Ron Miller at Maryland Personal Injury thinks the filing of suits only days after an event like the Long Island Wal-Mart trampling, at a point when key facts relevant to the nature and extent of liability have yet to be brought out, “don’t help the clients and also don’t help the general public perception of personal injury lawyers or their clients.” There are, of course, numerous tactical reasons for a race to the courthouse in various legal situations, particularly in likely class actions where lawyers who file early may seize control of the management of a collective suit. Where class action handling of cases is unlikely, however, as in the trampling case, I’ve long suspected that the main reason for the race to the courthouse is that it enables the lawyer to get his own name in the papers, thus pulling in other claimants, including some who might otherwise have signed up with less noisy lawyers.
Bill Childs at TortsProf speculates that another reason is to obtain discovery immediately before memories fade or evidence becomes unavailable in some other way. Again, I’m sure there are some cases where this factor is at work, but I also suspect there are many where the lawyer does not follow up on the hasty filing by plunging into discovery as rapidly as is practicable.
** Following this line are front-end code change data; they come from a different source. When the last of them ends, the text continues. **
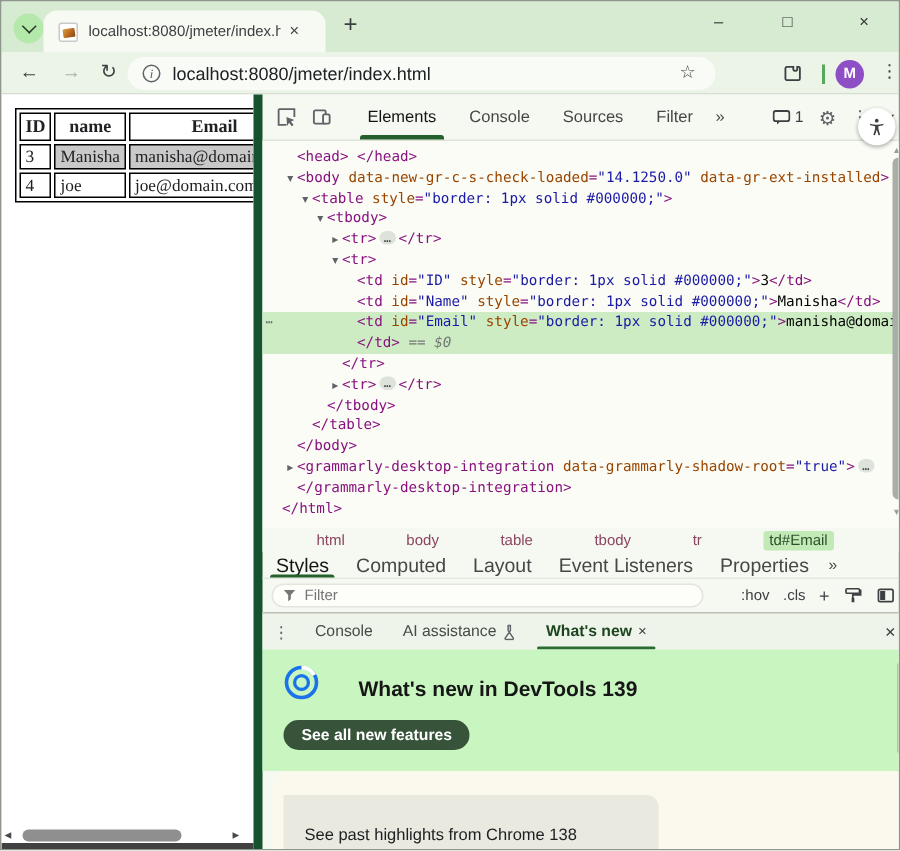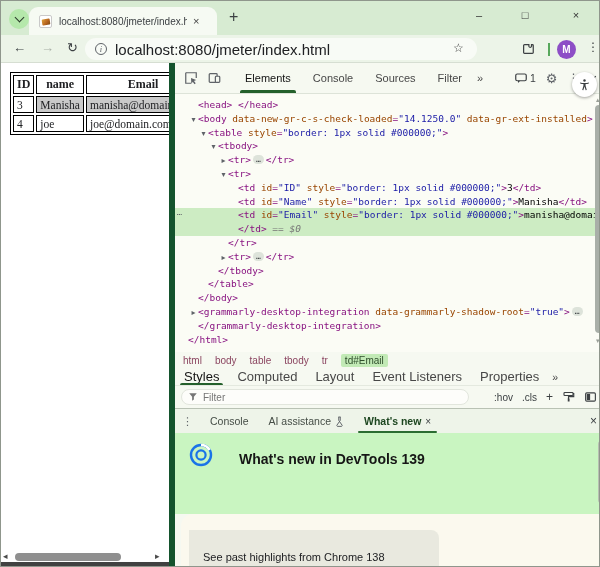--- a/index.html
+++ b/index.html
@@ -33,7 +33,7 @@
     background:#f8fbf6; display:flex; align-items:center; }
   .info-i { width:12px; height:12px; border:1px solid #5f6368; border-radius:50%; color:#5f6368;
     font-size:8.5px; line-height:10px; text-align:center; margin:0 8px 0 10px; font-family:"Liberation Serif",serif; font-style:italic; }
-  .urltext { font-size:15px; color:#202124; }
+  .urltext { font-size:12px; color:#202124; }
   .star { position:absolute; left:452px; top:6px; font-size:12px; color:#444; }
   .ext-ic { position:absolute; left:520px; top:7px; }
   .accent-sep { position:absolute; left:547px; top:8px; width:2px; height:13px; background:#57a85c; }

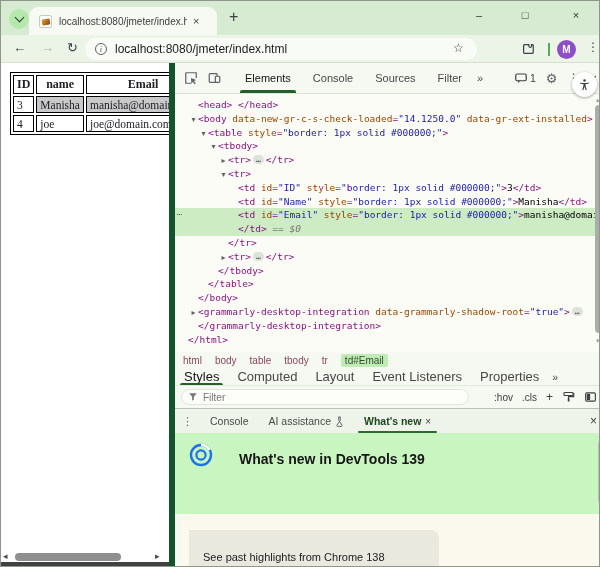--- a/index.html
+++ b/index.html
@@ -89,7 +89,7 @@
   
   .crumbs { position:absolute; left:0; top:289px; width:432px; height:16px; background:#f6f9f1;
     display:flex; align-items:center; gap:13px; padding-left:8px; font-size:10px; }
-  .crumb { color:#8b4560; }
+  .crumb { color:#8b4560;margin-left:28px; }
   .crumb.active { background:#c2eab6; color:#2f4e2c; padding:1px 4px; border-radius:2px; }
   
   .styles-tabs { position:absolute; left:0; top:305px; width:432px; height:18px; display:flex; align-items:center;

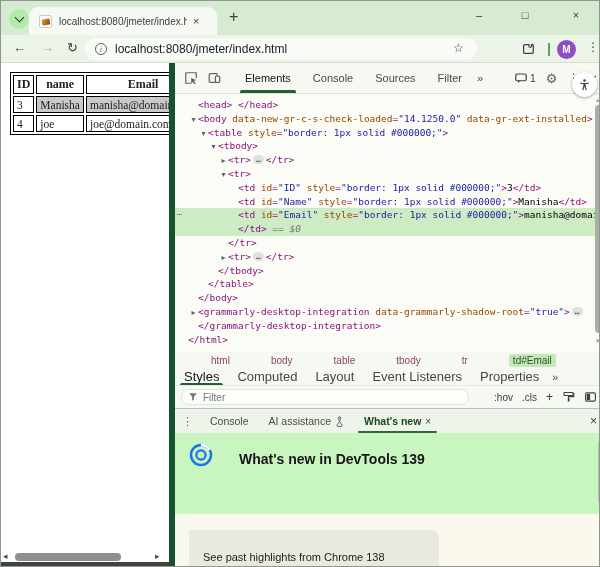--- a/index.html
+++ b/index.html
@@ -338,6 +338,7 @@
         </svg>
         <div class="wn-title">What's new in DevTools 139</div>
       </div>
+      <button class="wn-btn">See all new features</button>
       <div class="wn-scroll"></div>
     </div>
 

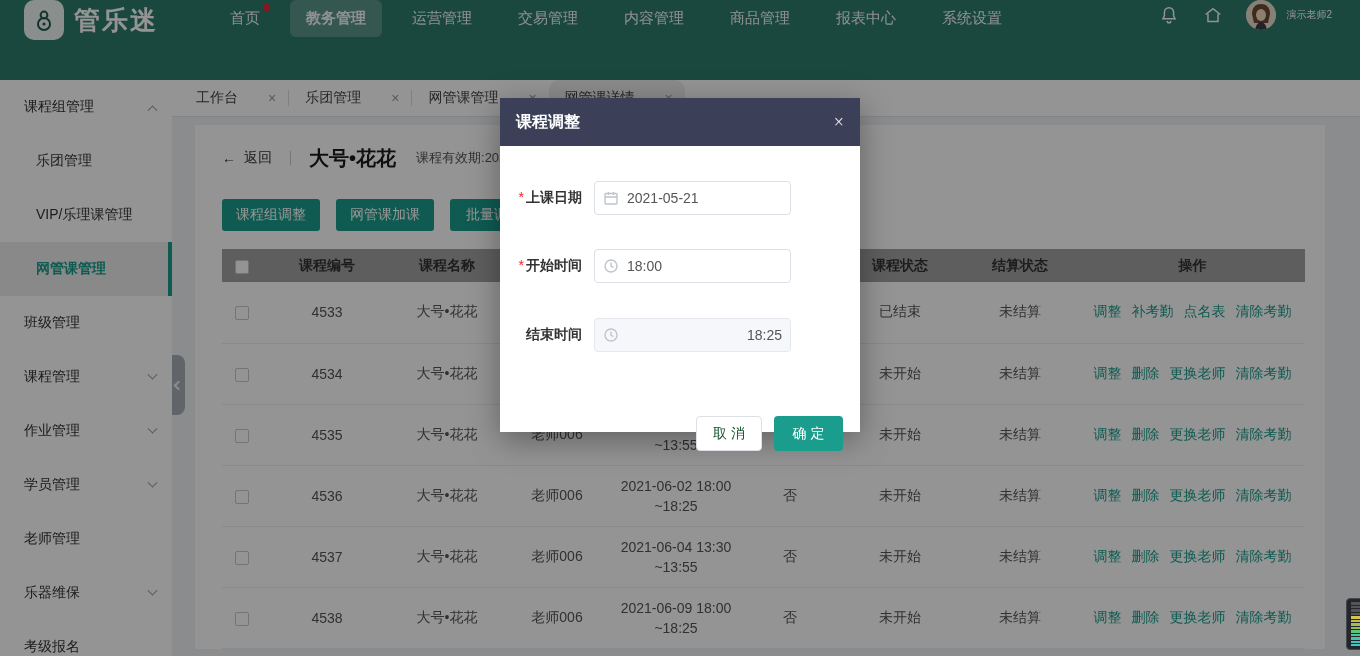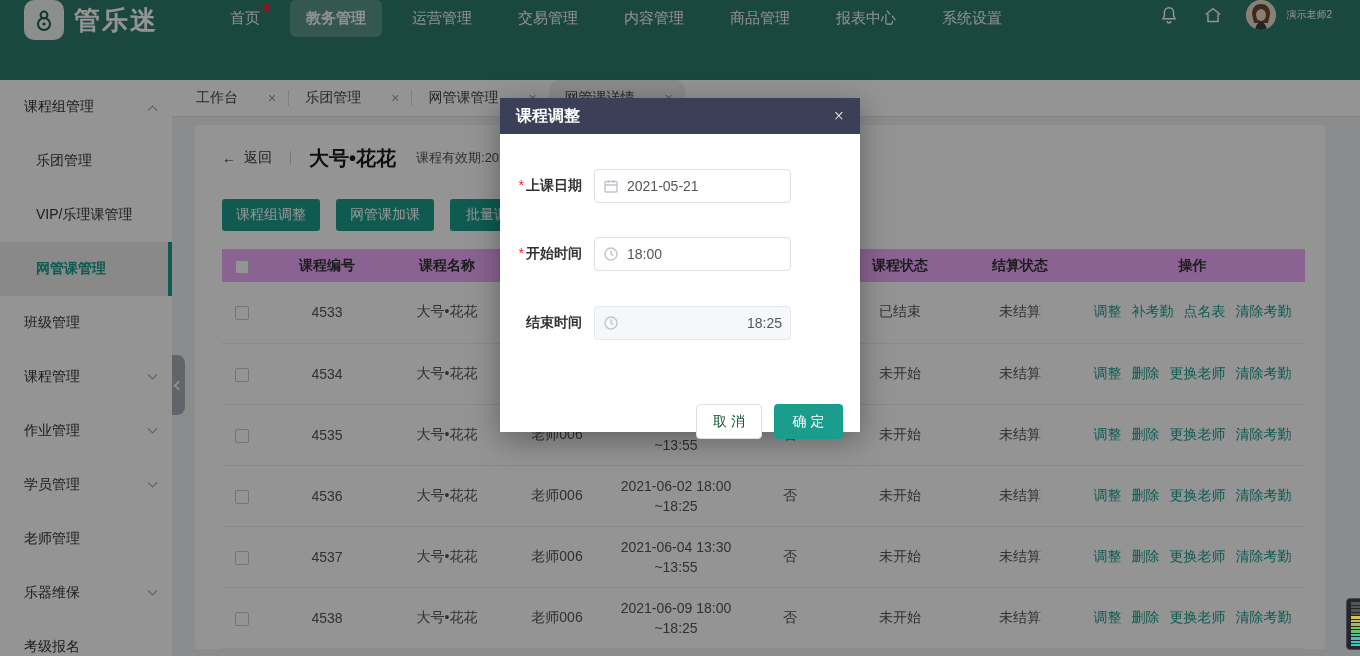--- a/index.html
+++ b/index.html
@@ -82,7 +82,7 @@
   .mask { position:absolute; inset:0; background:rgba(0,0,0,0.42); z-index:50; }
   .modal { position:absolute; left:500px; top:98px; width:360px; height:334px; background:#fff;
            z-index:60; box-shadow:0 8px 30px rgba(0,0,0,0.35); }
-  .modal-header { height:36px; background:var(--modalHeader); color:#fff; display:flex;
+  .modal-header { height:48px; background:var(--modalHeader); color:#fff; display:flex;
            align-items:center; padding:0 16px;font-family:Liberation Serif, serif; }
   .modal-title { font-size:16px; font-weight:bold; }
   .modal-close { margin-left:auto; font-size:18px; color:#eee; cursor:pointer; }

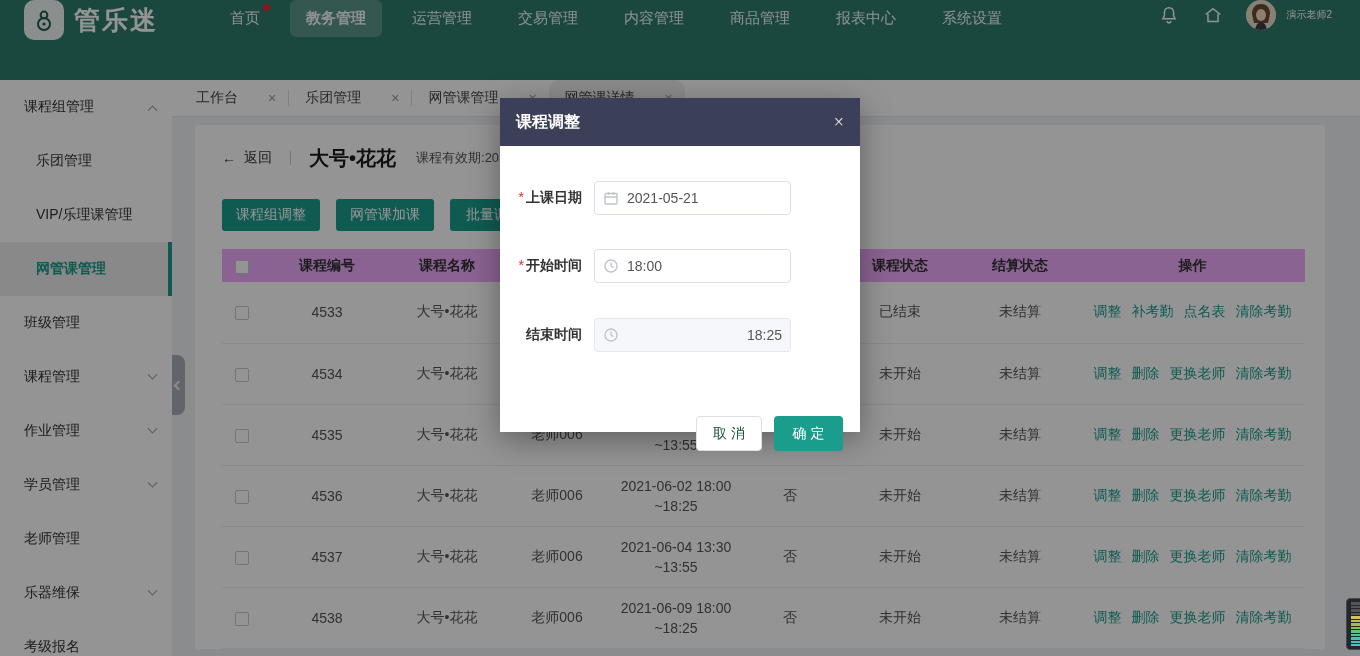--- a/index.html
+++ b/index.html
@@ -70,7 +70,7 @@
   col.c-check{width:40px} col.c-id{width:130px} col.c-name{width:110px} col.c-teacher{width:110px}
   col.c-time{width:128px} col.c-leave{width:100px} col.c-status{width:120px} col.c-settle{width:120px}
   col.c-ops{width:225px}
-  thead th { height:33px; background:#f0abfc; font-weight:600; color:#333; text-align:center;
+  thead th { height:33px; background:#a3a3a3; font-weight:600; color:#333; text-align:center;
              white-space:nowrap; }
   tbody td { height:61px; text-align:center; border-bottom:1px solid #ebeef5; }
   td.time { word-break:break-all; line-height:20px; padding:0 6px; }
P.S. Some new reporting out on the events leading up to the shopper crush that morning, and a blog roundup from Carolyn Elefant. At “Freakonomics”, Ian Ayres: “To say that the low prices were a but-for cause of this man’s death is not to say that Wal-Mart should be legally or morally culpable for low prices.” Further thoughts from White Coat Rants. And from commenter “Dan”, below, a naughty suggestion for how to treat the claims from not-especially-injured crowd members:
…how about this idea. Everyone who self-identifies as being in the trampling crowd so they can share a jackpot for the psychological horror of it also gets put on the list of people included in a share of a manslaughter charge. Seems like a good trade; a coupon for $10 off your next Wal-Mart purchase in exchange for a few years in prison. Any takers?
P.P.S.: Eric Turkewitz advances an alternative motivation for haste, in that it might encourage potential witnesses to get in touch with the lawyer; yet another possibility, he says, is that the plaintiff family might have demanded haste.